> **Assignment**
Lines in the data below that contain the word "Simple" are to be copied.

> **Exercise data**
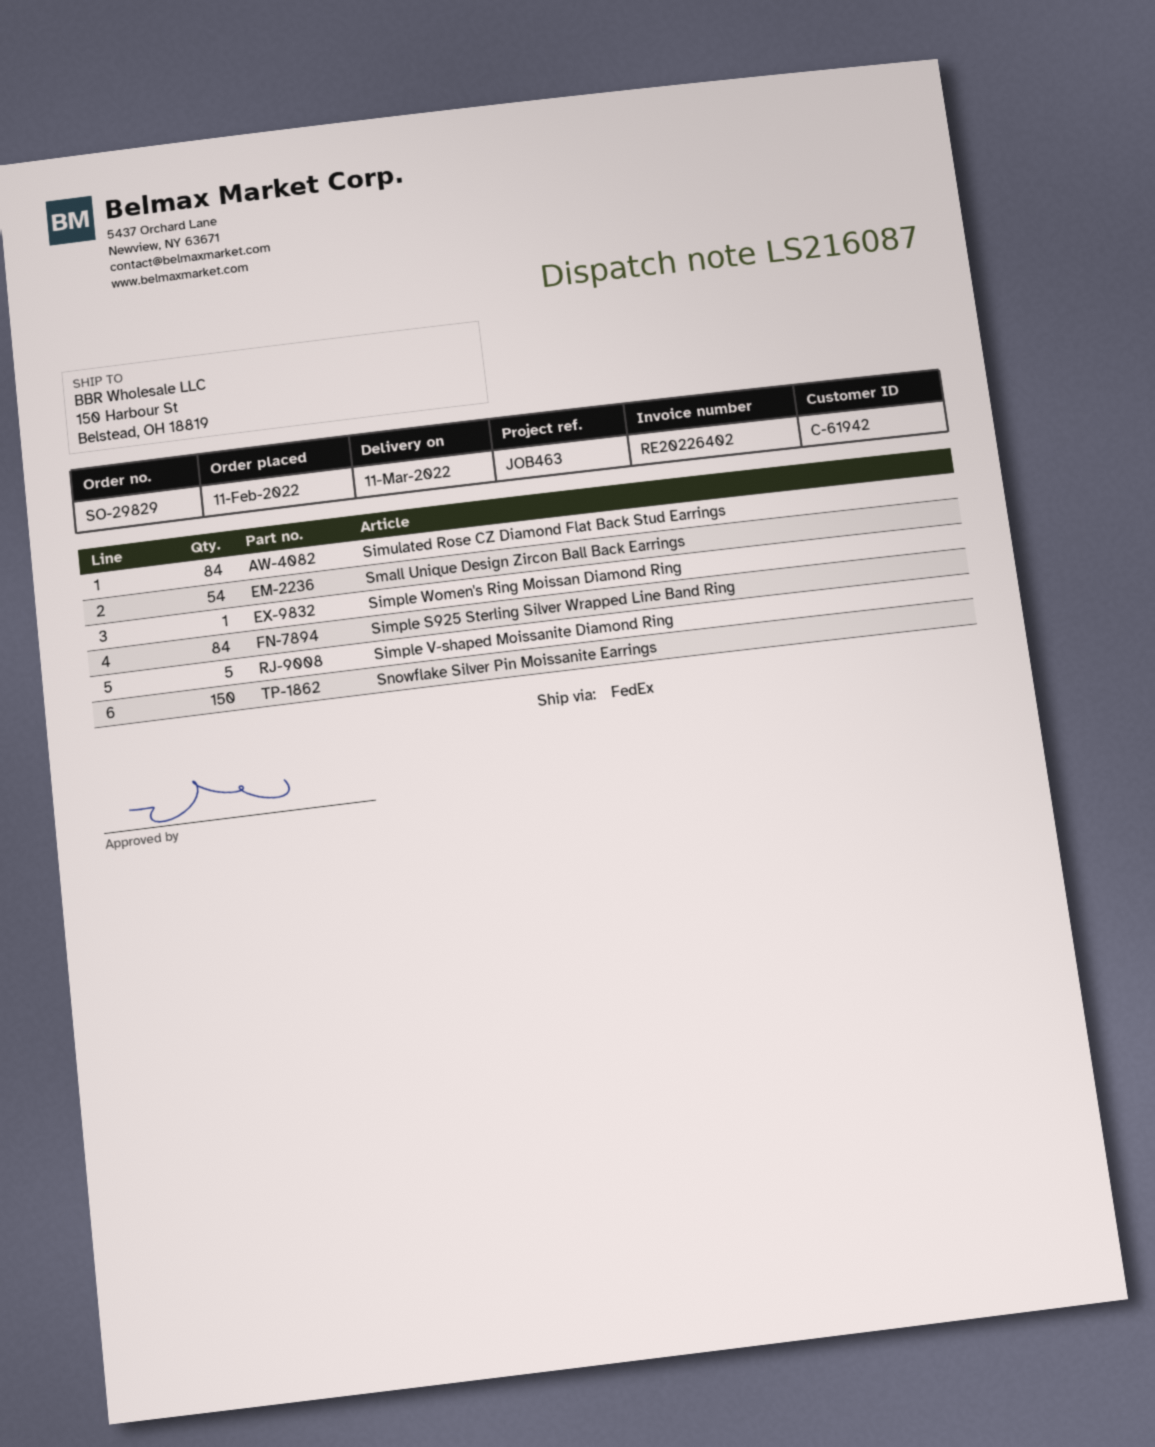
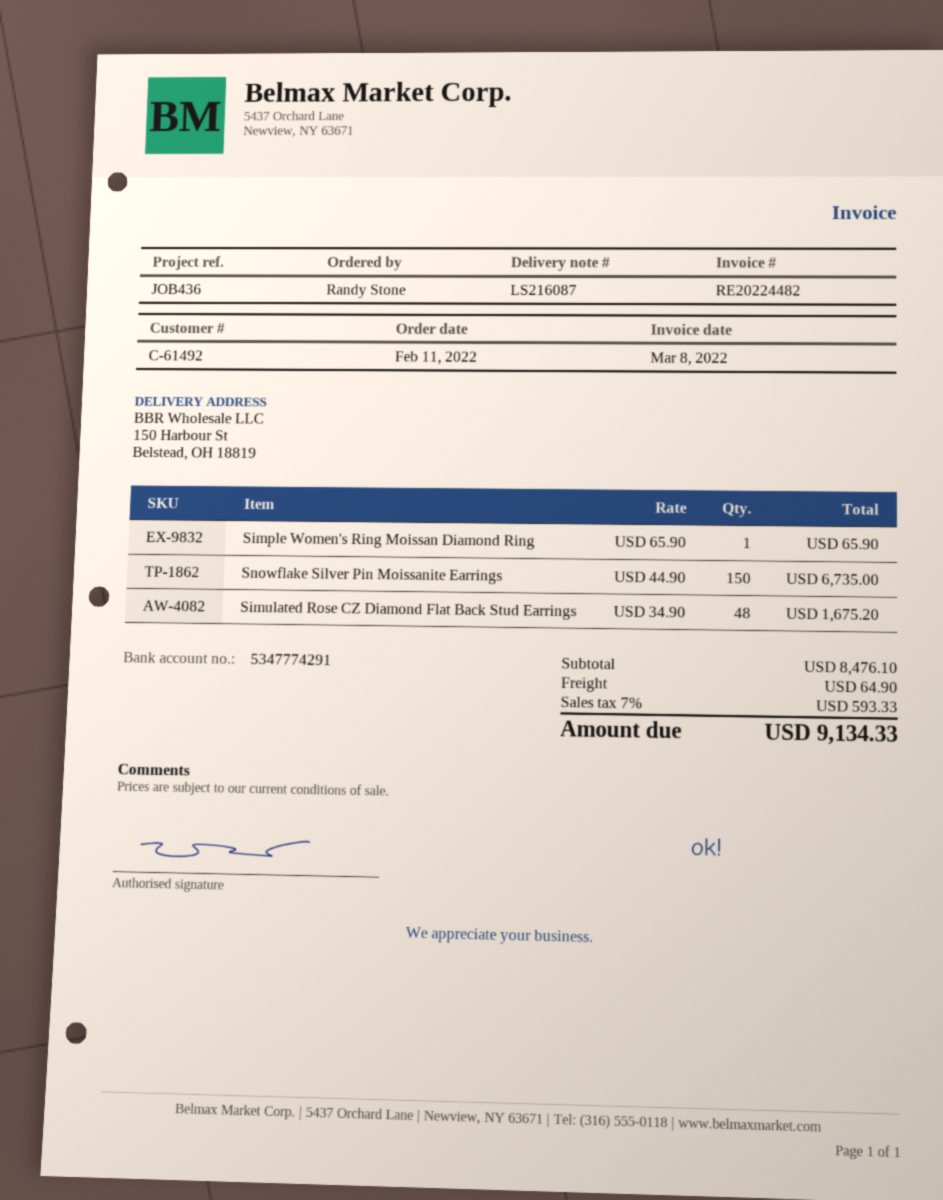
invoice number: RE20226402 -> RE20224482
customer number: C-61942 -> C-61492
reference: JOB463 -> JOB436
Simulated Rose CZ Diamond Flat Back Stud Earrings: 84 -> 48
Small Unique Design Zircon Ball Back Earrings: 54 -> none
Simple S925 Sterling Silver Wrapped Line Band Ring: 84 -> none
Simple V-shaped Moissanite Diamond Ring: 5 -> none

* * *

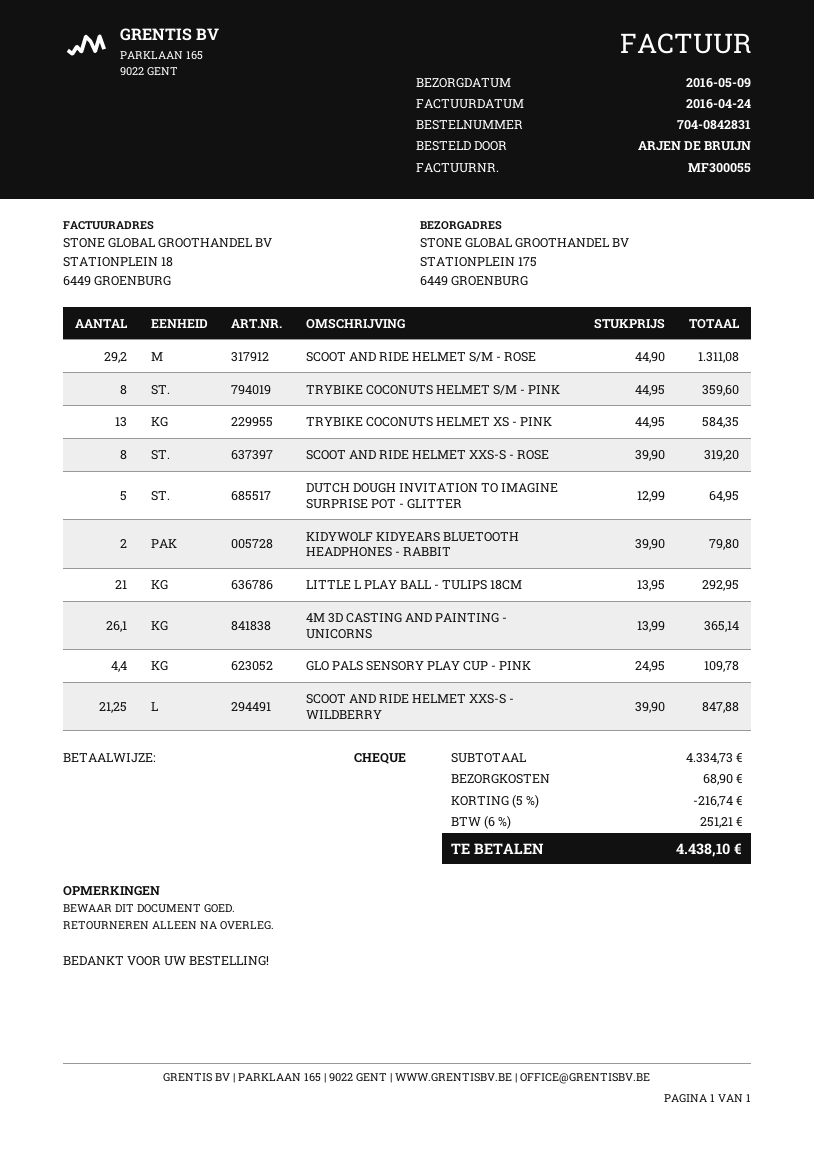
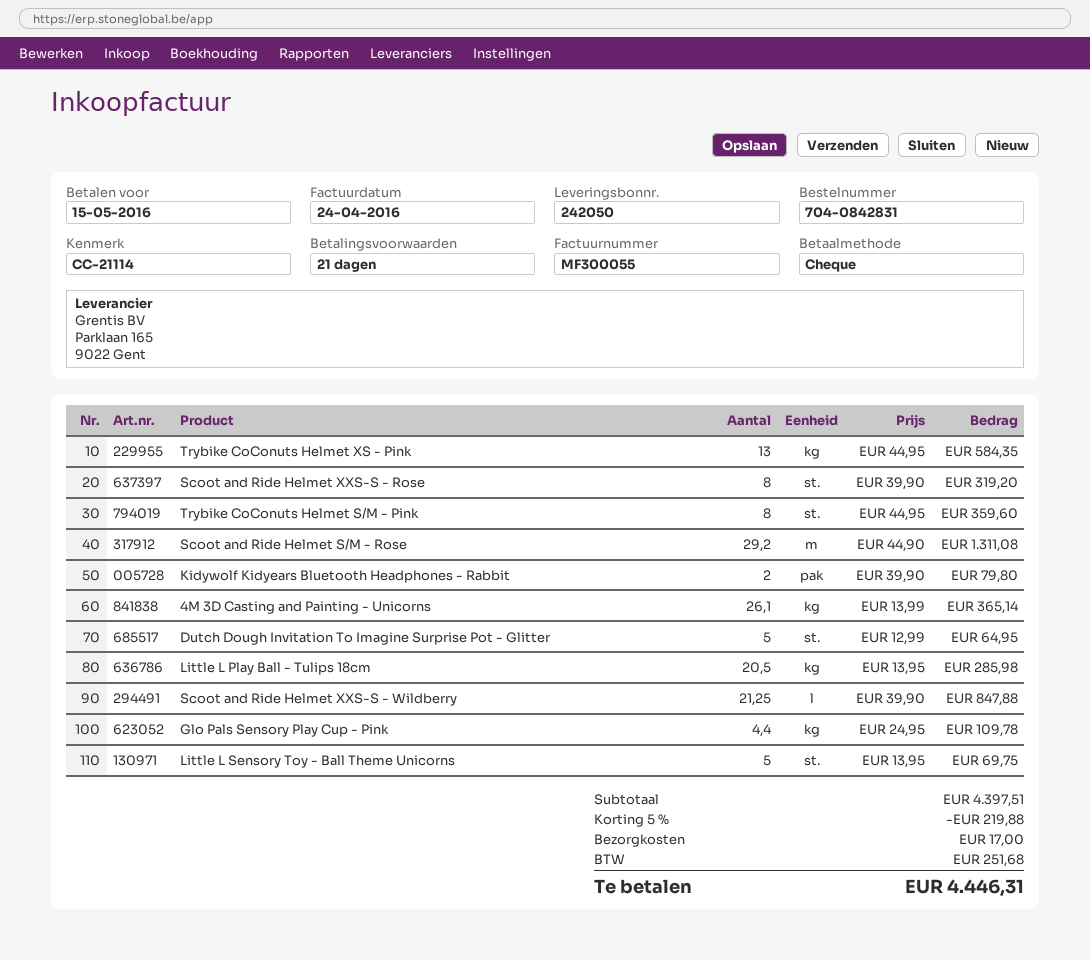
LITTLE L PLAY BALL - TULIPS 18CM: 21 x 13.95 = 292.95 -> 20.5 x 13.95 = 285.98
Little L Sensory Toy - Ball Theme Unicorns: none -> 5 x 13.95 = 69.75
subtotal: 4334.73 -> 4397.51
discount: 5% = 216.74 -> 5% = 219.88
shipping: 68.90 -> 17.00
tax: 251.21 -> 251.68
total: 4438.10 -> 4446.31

...

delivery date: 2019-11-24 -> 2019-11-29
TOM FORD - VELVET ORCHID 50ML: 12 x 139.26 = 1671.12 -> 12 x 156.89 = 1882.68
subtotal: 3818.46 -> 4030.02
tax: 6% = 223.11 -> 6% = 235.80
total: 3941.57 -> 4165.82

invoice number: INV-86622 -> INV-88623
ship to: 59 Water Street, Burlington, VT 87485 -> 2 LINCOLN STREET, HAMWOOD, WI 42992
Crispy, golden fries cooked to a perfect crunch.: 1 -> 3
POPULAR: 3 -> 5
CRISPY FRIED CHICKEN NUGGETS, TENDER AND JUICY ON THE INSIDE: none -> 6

> **Written solution**
Simple S925 Sterling Silver Wrapped Line Band Ring: 84 -> none
Simple V-shaped Moissanite Diamond Ring: 5 -> none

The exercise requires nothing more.